● **Exercise objective**: For the entries below, report every line that includes the word "none".

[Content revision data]
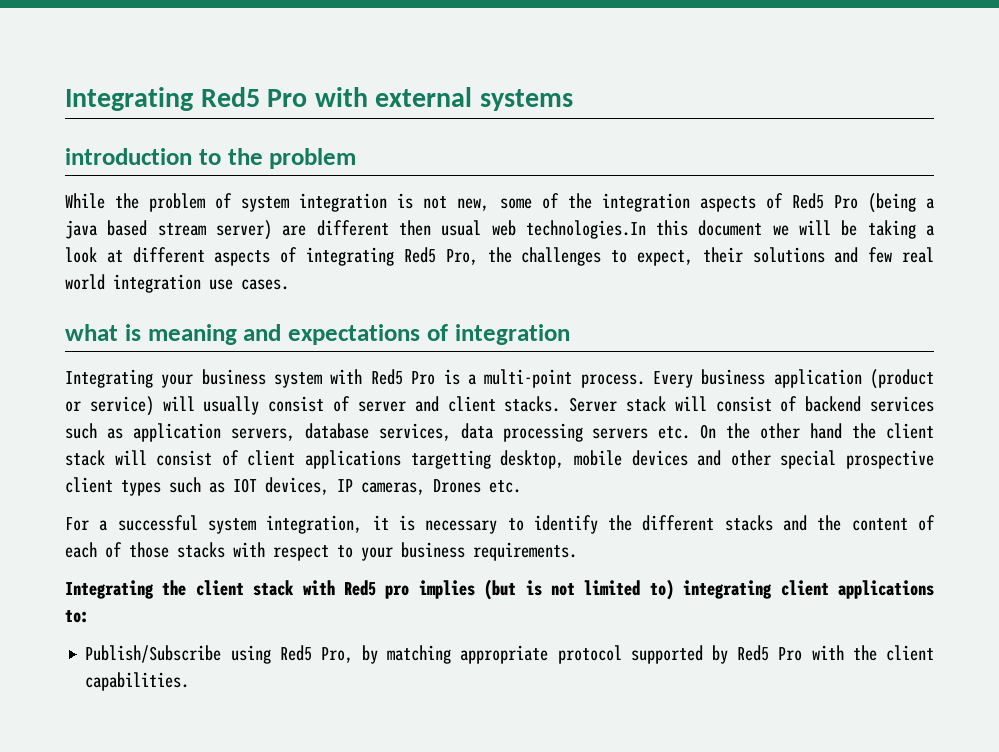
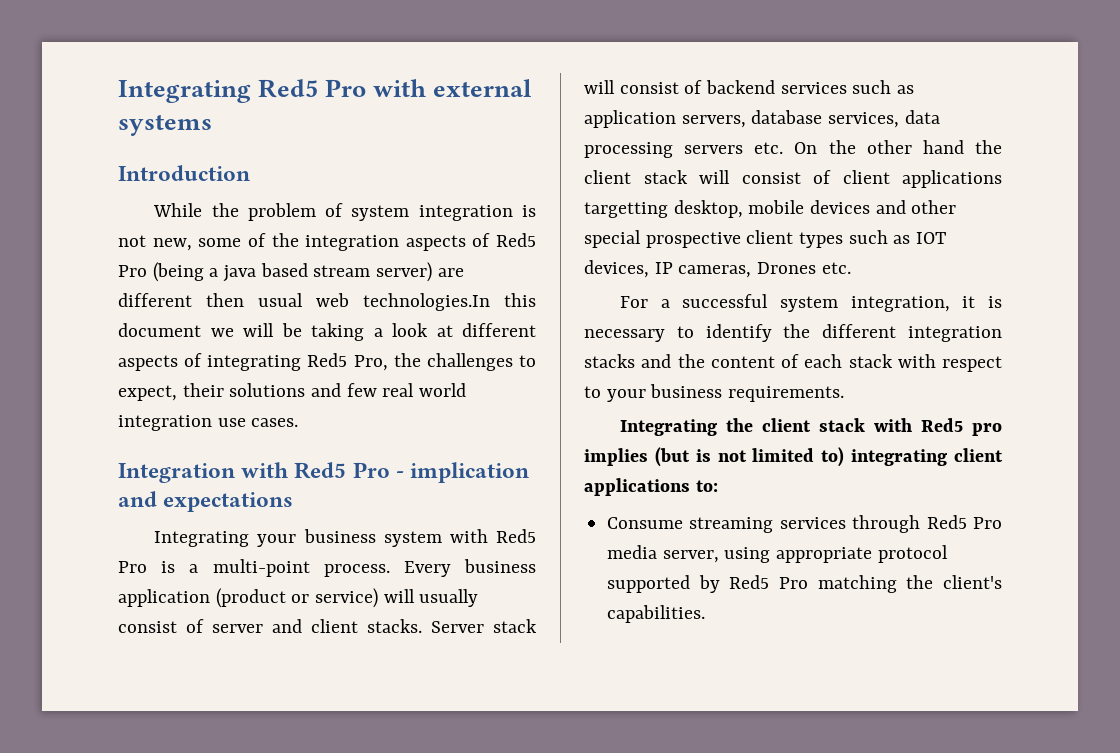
[65,148,357,169] introduction to the problem -> [118,165,250,181] Introduction
[65,324,237,345] what is meaning -> [118,462,530,483] Integration with Red5 Pro - implication
[426,324,570,345] of integration -> (294, 502) none
(715, 523) none -> [908,326,1002,342] integration
[105,542,225,558] of those stacks -> [848,354,893,368] stack
[85,645,452,664] Publish/Subscribe using Red5 Pro, by matching -> [607,515,1002,533] [607,545,771,563] Consume streaming services through Red5 Pro media server, using
[811,645,934,661] with the client -> [817,575,1002,593] matching the client's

● **Solution**:
[426,324,570,345] of integration -> (294, 502) none
(715, 523) none -> [908,326,1002,342] integration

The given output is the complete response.